** Opening Material for the task block **

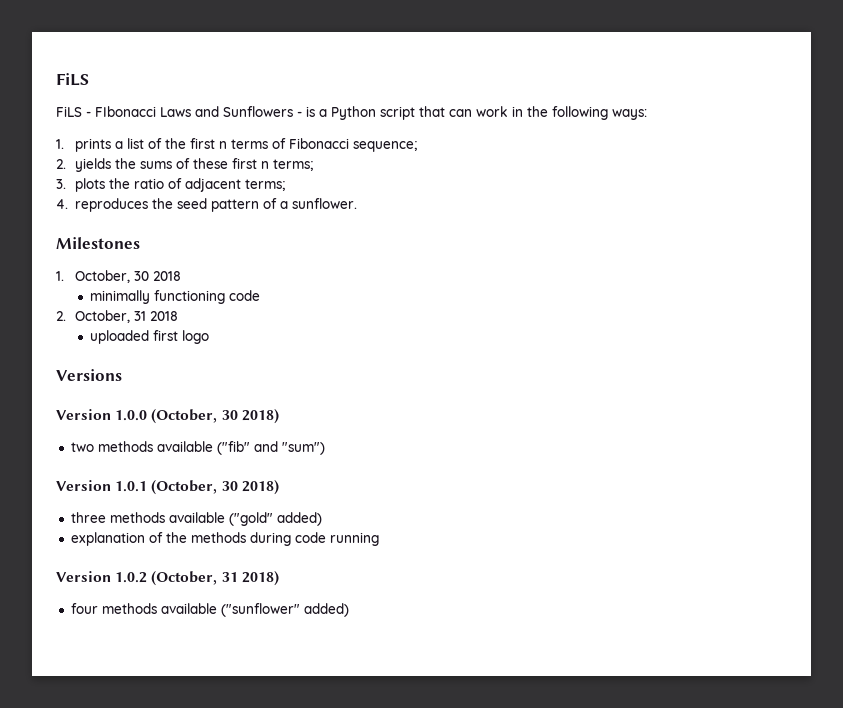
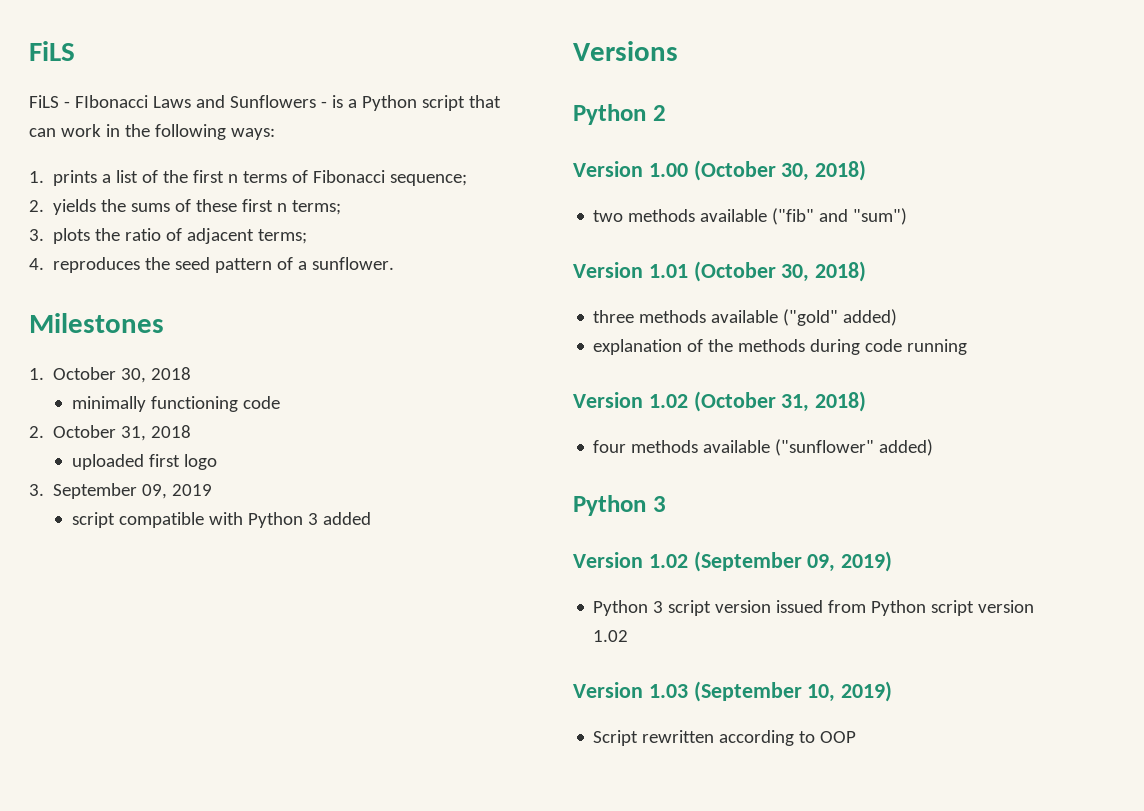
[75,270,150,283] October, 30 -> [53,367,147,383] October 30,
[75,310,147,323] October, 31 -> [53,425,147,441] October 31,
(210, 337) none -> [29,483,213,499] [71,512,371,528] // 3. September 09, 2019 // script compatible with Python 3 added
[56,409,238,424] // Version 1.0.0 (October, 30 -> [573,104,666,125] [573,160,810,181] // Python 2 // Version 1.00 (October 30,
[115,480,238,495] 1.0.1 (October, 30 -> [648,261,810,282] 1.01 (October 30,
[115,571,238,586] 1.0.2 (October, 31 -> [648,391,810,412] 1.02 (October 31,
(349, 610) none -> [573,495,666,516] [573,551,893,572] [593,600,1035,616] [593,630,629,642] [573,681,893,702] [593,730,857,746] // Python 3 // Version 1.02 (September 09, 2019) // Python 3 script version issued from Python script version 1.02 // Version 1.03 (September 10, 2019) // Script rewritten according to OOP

** Closing Material for the task block **

Retype the data shown above exactly, excluding any picture it contains.

[75,270,150,283] October, 30 -> [53,367,147,383] October 30,
[75,310,147,323] October, 31 -> [53,425,147,441] October 31,
(210, 337) none -> [29,483,213,499] [71,512,371,528] // 3. September 09, 2019 // script compatible with Python 3 added
[56,409,238,424] // Version 1.0.0 (October, 30 -> [573,104,666,125] [573,160,810,181] // Python 2 // Version 1.00 (October 30,
[115,480,238,495] 1.0.1 (October, 30 -> [648,261,810,282] 1.01 (October 30,
[115,571,238,586] 1.0.2 (October, 31 -> [648,391,810,412] 1.02 (October 31,
(349, 610) none -> [573,495,666,516] [573,551,893,572] [593,600,1035,616] [593,630,629,642] [573,681,893,702] [593,730,857,746] // Python 3 // Version 1.02 (September 09, 2019) // Python 3 script version issued from Python script version 1.02 // Version 1.03 (September 10, 2019) // Script rewritten according to OOP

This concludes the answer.